Toute la première partie était empreinte de sensibilité, avec des balades et des jolis mots entre les chansons. Pour la seconde, la jeune surdouée de la chanson avait décidé de réveiller le public. C’était génial de se déchaîner ainsi dans une fosse après de belles émotions. Les deux font du bien. Bravo à ce petit bout de femme, pour sa simplicité et sa générosité. Elle fait même de très longs remerciements à la fin : la cantine, le chauffeur de bus, etc. Elle n’oublie personne et sa gratitude est naturelle.



Vive les gens sincères, sensibles ET remplis d’énergie !

vendredi 16 mai 2025

Saint-Nicolas Fatals

La madeleine de Proust auditive inattendue
juste avant le show...
Magnum Radio, purée, j’avais oublié !
 J’ai failli chialer en tombant dessus.

Nous sommes le 6 décembre 2024, et tous les Lorrains savent que cette date est sacrée. Il n’empêche que cette fois-ci, le défilédu patron des écoliers n’était pas la raison de ma venue. Non, mon passage dans ma ville de coeur pile ce jour-là était un pur hasard du calendrier, puisqu’après Maneskin à l’Open Air en septembre 2023, direction L’autre Canal pour pogoter sur les Fatals Picards.
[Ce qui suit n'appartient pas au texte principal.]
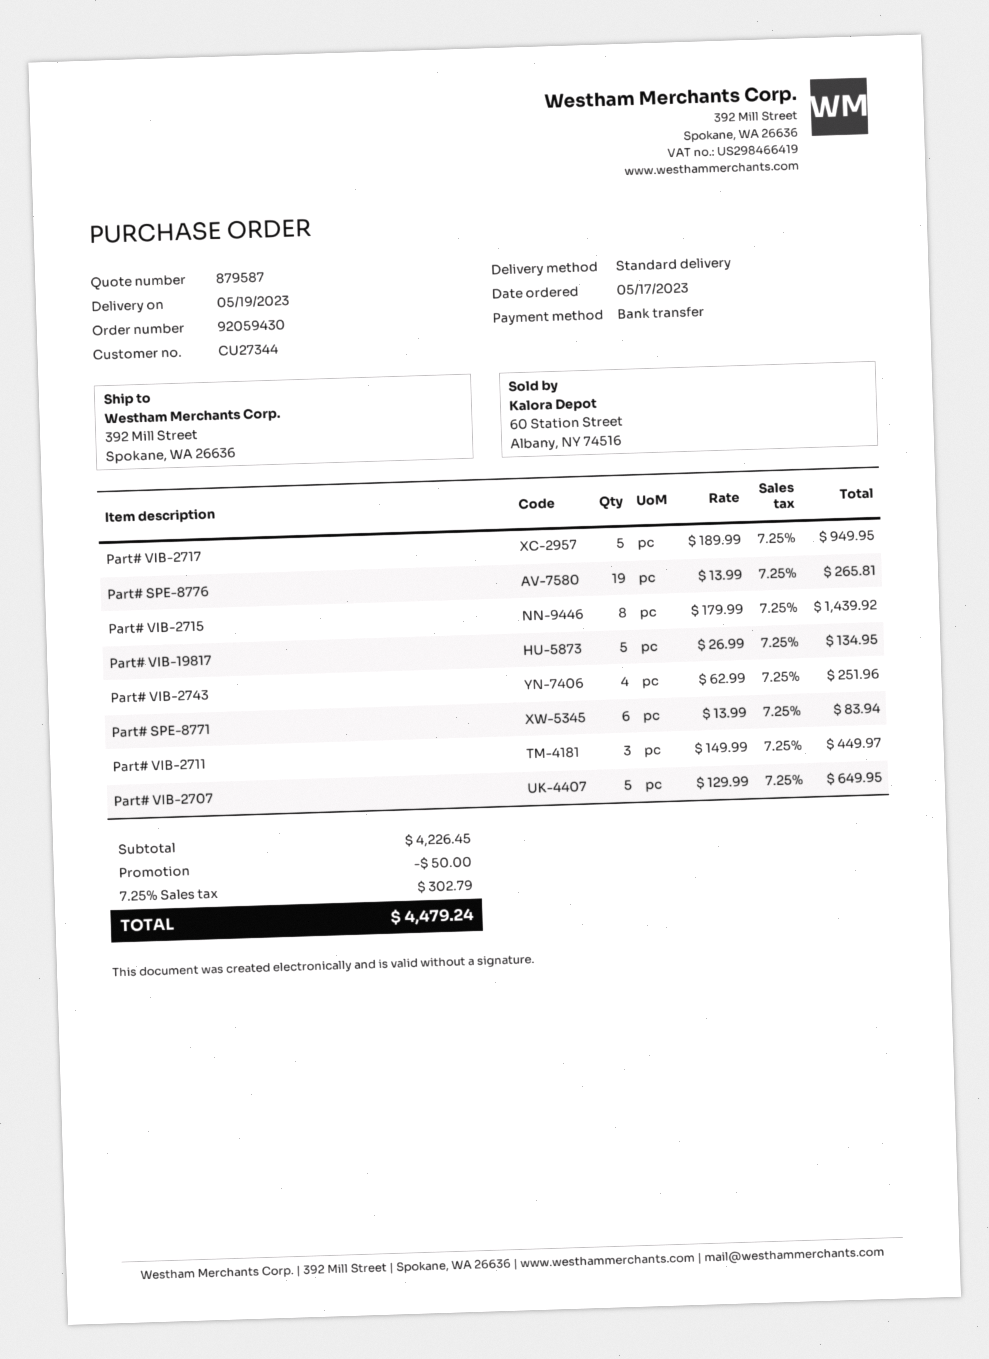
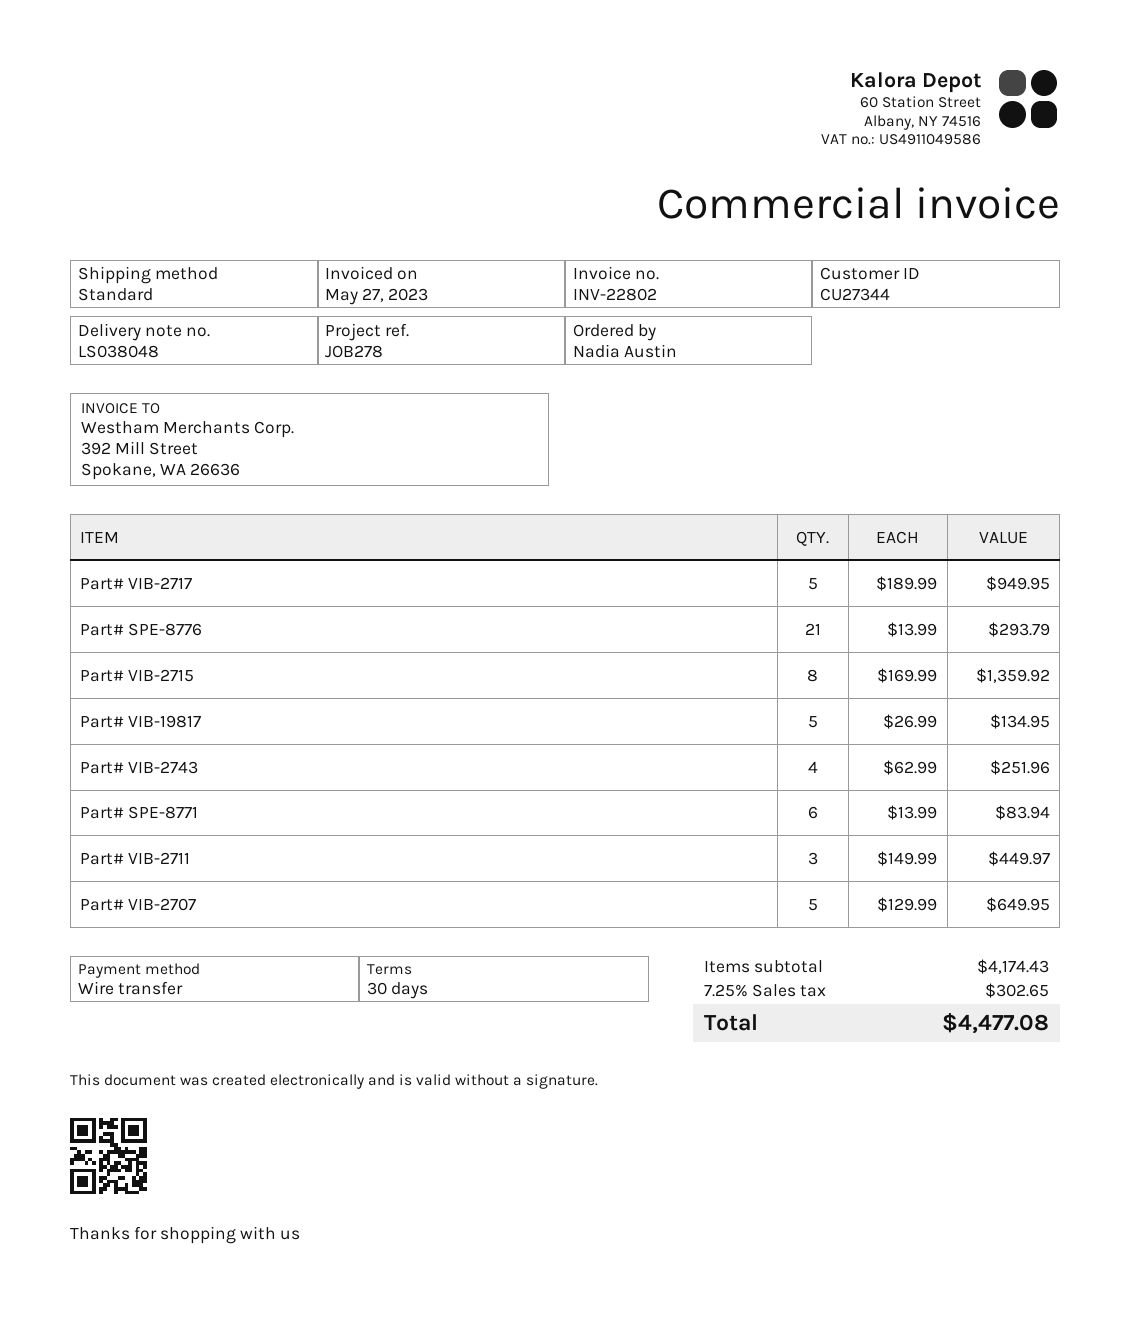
Part# SPE-8776: 19 x 13.99 = 265.81 -> 21 x 13.99 = 293.79
Part# VIB-2715: 8 x 179.99 = 1439.92 -> 8 x 169.99 = 1359.92
subtotal: 4226.45 -> 4174.43
discount: 50.00 -> none
tax: 7.25% = 302.79 -> 7.25% = 302.65
total: 4479.24 -> 4477.08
Autre registre, mais sensations tout aussi géniales. Il faut me croire sur parole, car comme dirait le chanteur, on n’est pas à un concert de Julien Doré. Alors on ne filme pas, ou très peu. D’ailleurs – et j’étais exactement dans la même « transe » avec Juniore à La Vapeur et sa super première partie quelques mois plus tôt – sortir mon téléphone ne m’a pas traversé l’esprit.

Le public était déchaîné, le spectacle se jouait aussi bien pendant qu’entre les morceaux, car ce groupe aux textes humoristiques est également très doué dans les vannes sur scène. Je me souviens par exemple de piques hilarantes sur notre absence de gouvernement – si, si, souvenez-vous de cette époque étrange...Et puis ils ont repris les classiques : L’amour à la française, Bernard Lavilliers, et surtout ma préférée EVER : Mon père était tellement de gauche. Tin, quel pied monumental. Merci aux Fatals, c’est tout ce qu’il me fallait en cette triste période post-rupture.

Mais avant tout cela, je n’ai pas failli à mes obligations : j’ai salué Stan et me suis immergée dans l’ambiance Saint-Nicolas. Car malgré le froid lorrain, ça reste la plus belle fête de l’année.


Petite reco pour se réchauffer : La Brûlerie,
charmant salon de thé Grand-Rue.
Délicieux chocolat chaud


Illuminations place de la Carrière


Patinoire et Grande Roue


La grande roue à travers l’arc Héré vêtu de bleu


Projection de la légende de Saint-Nicolas 


Un spectacle que je qualifierais de « cru » : ça parle sans détour
de « boucher qui mange les enfants » ;
mais tous les contes pour enfants sont cruels, après tout.